# Type of Resource Used Carbon Footprint Data Cleaner

This notebook is used to load data from the spreadsheet containing the data about the carboon footprints of each type of resource used per activity from the given .xlsx data file given as part of the Wells Fargo Campus Analytics Challenge.

### Section 1: Importing the required libraries

Import the required libraries for loading and augmenting the dataset

In [1]:
import pandas as pd
import numpy as np

### Section 2: Loading the Data

First we will load the data from the first spreadsheet ('Individuals') from given .xlsx file ('Data+campus_challenge_FINAL.xlsx') into a dataframe.

In [6]:
# Loading the dataset into a dataframe
res_carbon_footprint_df = pd.read_excel(r'../../data/input_data/Data+campus_challenge_FINAL.xlsx', sheet_name='Carbon Footprint', 
                                        skiprows=1, index_col = 0)

In [7]:
res_carbon_footprint_df.head()

Unnamed: 0,Activity,Per,solar powered water heater,gas water heater,electric water heater - peak hours,electric water heater - off peak hours,gas,natural gas,Jet Fuel,waste management,hybrid,electric - peak hours,electric - off peak hours,Unnamed: 14,Notes
1,Household heating => 70F,hour,,,,,,0.000436,,,,0.00065,0.000542,,
2,Household heating < 70F,hour,,,,,,0.000872,,,,0.000923,0.000901,,
3,Use of heat pump,hour,,,,,,0.001074,,,,0.001229,0.001188,,
4,Use of air conditioner,hour,,,,,,0.000598,,,,0.00798,0.000721,,
5,shower - short,activity,1.2e-05,0.000102,0.000232,0.000199,,,,,,,,,


In [8]:
# Finding the shape of the data frame
res_carbon_footprint_df.shape

(27, 15)

In [9]:
# Deleting the last two columns because they are not needed
res_carbon_footprint_df = res_carbon_footprint_df.drop(res_carbon_footprint_df.columns.values[-2:], axis = 1)

In [10]:
res_carbon_footprint_df.head()

Unnamed: 0,Activity,Per,solar powered water heater,gas water heater,electric water heater - peak hours,electric water heater - off peak hours,gas,natural gas,Jet Fuel,waste management,hybrid,electric - peak hours,electric - off peak hours
1,Household heating => 70F,hour,,,,,,0.000436,,,,0.00065,0.000542
2,Household heating < 70F,hour,,,,,,0.000872,,,,0.000923,0.000901
3,Use of heat pump,hour,,,,,,0.001074,,,,0.001229,0.001188
4,Use of air conditioner,hour,,,,,,0.000598,,,,0.00798,0.000721
5,shower - short,activity,1.2e-05,0.000102,0.000232,0.000199,,,,,,,


In [16]:
res_carbon_footprint_df.shape

(27, 13)

### Section 3 - Augmenting Data (Unpivot Dataframe)
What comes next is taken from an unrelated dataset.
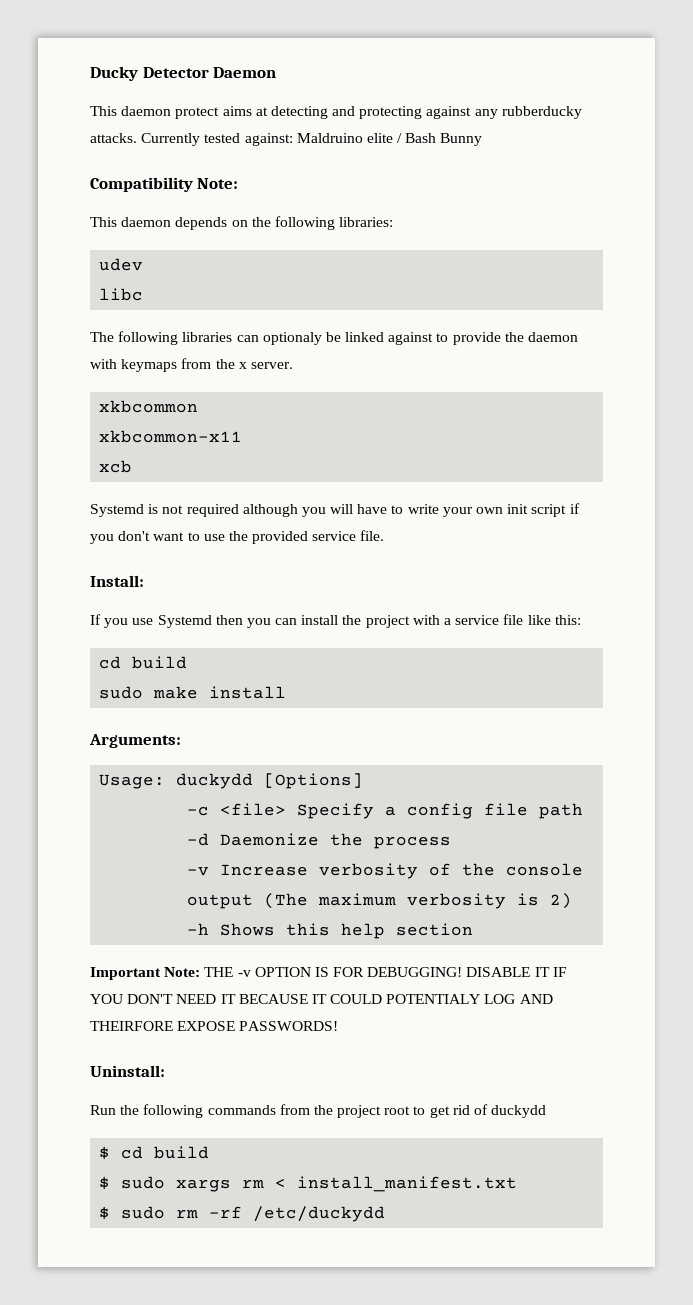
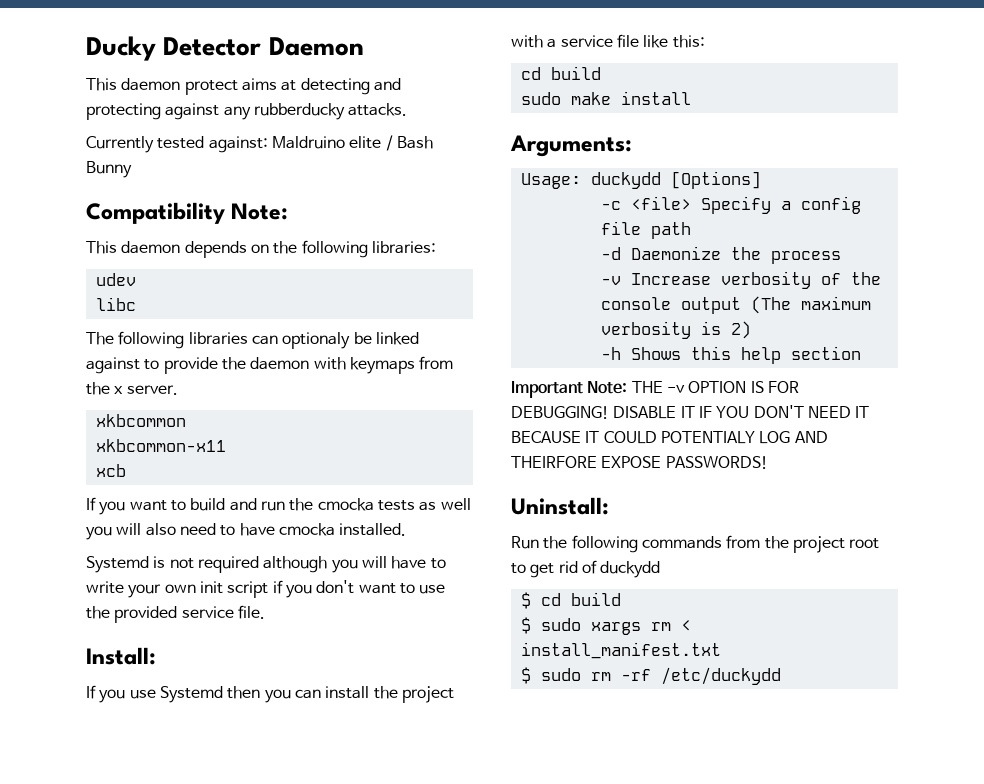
- This daemon protect aims at detecting and protecting against any rubberducky attacks. Currently tested against: Maldruino elite / Bash Bunny
+ This daemon protect aims at detecting and protecting against any rubberducky attacks.
+ Currently tested against: Maldruino elite / Bash Bunny
+ If you want to build and run the cmocka tests as well you will also need to have cmocka installed.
This section is responsible to convert the data from 2-Dimensional Table Form which compares data of each activity type v/s the type of resource used to a 1-Dimensional Table that lists out the data per activity. This process is like the reverse of pivoting a table.

In [14]:
# Converting the Dataset from a Big 2 Dimensional Activity v/s Resource Used table to Per Individual focused tabele 
res_carbon_footprint_table = pd.melt(res_carbon_footprint_df, 
                                     id_vars=['Activity', 'Per'], 
                                     value_vars=res_carbon_footprint_df.columns.values[2:], 
                                     var_name='Name of Resource Used', 
                                     value_name='Carbon Footprint of Resource per Unit')

In [15]:
res_carbon_footprint_table.head()

Unnamed: 0,Activity,Per,Name of Resource Used,Carbon Footprint of Resource per Unit
0,Household heating => 70F,hour,solar powered water heater,
1,Household heating < 70F,hour,solar powered water heater,
2,Use of heat pump,hour,solar powered water heater,
3,Use of air conditioner,hour,solar powered water heater,
4,shower - short,activity,solar powered water heater,1.2e-05


In [17]:
# Finding the shape of the new table to make sure that no data is lost
# The new number of records should be equal to the number of individuals * the number of different resources available.
# Here it is equal to - 27 * 11 - 297
res_carbon_footprint_table.shape

(297, 4)

### Section 4 - Handling NaN Values

This section is responsible to actually handle/filter the various NaN values present in the Carbon Footprint Column of the table when the dataframe has been melted (unpivoted)

In [18]:
# Cleaning the table, by dropping the records where we have NaN values in the column of carbon footprint of resource used per unit
res_carbon_footprint_table_drop_na = res_carbon_footprint_table.dropna(axis = 0)

In [20]:
# Make sure the data is as expected
res_carbon_footprint_table_drop_na.head(10)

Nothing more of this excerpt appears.